> **WHAT IS NEEDED**
Give back exactly the lines of the material below, starting with the line with "font-style: none ->" and going on through the line with "column -> none".

***** RECORDS PROVIDED *****

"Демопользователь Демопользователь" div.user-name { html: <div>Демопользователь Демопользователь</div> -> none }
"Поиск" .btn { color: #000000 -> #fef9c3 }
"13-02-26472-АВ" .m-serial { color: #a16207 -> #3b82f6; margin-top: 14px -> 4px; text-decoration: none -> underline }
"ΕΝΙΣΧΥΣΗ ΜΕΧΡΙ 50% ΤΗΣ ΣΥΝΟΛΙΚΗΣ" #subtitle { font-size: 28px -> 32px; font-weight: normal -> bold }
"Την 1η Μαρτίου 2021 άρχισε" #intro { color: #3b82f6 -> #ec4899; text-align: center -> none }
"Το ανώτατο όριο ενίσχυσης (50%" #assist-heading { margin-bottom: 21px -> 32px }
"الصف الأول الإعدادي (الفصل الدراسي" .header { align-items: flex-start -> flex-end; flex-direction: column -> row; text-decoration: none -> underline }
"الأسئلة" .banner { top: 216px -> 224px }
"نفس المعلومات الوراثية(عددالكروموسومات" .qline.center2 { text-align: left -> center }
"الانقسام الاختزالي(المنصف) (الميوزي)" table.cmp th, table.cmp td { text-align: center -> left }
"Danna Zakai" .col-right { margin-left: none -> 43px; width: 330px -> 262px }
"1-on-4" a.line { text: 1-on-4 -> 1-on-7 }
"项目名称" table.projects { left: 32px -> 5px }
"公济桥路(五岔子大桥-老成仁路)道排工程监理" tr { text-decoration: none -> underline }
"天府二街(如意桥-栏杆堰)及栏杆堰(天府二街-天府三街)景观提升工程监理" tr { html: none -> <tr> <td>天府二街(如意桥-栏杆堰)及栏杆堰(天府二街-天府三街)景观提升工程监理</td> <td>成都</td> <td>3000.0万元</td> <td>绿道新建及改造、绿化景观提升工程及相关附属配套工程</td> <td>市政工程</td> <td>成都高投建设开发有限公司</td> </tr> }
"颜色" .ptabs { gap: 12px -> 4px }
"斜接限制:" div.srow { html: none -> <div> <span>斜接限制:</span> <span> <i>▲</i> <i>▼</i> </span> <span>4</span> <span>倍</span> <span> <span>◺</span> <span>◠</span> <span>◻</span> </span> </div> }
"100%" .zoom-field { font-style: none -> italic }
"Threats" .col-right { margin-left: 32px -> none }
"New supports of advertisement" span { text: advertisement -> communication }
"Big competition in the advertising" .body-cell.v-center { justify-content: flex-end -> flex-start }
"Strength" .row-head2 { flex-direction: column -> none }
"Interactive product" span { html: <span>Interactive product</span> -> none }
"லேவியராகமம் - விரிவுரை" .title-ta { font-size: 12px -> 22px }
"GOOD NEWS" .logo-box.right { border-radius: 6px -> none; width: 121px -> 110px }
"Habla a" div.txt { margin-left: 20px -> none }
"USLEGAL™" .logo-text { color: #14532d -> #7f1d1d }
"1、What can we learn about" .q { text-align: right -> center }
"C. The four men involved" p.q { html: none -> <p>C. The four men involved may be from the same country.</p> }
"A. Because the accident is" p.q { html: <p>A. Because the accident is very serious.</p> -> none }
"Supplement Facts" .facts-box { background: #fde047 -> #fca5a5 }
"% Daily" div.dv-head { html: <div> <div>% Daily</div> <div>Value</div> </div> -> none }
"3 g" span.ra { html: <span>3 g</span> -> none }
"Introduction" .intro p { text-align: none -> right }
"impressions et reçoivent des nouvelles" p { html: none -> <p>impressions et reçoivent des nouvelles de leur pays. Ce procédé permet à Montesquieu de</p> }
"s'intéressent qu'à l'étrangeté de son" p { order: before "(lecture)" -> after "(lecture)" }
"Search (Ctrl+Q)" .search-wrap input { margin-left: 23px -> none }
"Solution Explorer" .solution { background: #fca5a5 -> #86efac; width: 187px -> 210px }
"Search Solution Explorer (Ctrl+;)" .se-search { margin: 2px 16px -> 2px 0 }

*****

> **RESULT FOR THIS EXERCISE**
"100%" .zoom-field { font-style: none -> italic }
"Threats" .col-right { margin-left: 32px -> none }
"New supports of advertisement" span { text: advertisement -> communication }
"Big competition in the advertising" .body-cell.v-center { justify-content: flex-end -> flex-start }
"Strength" .row-head2 { flex-direction: column -> none }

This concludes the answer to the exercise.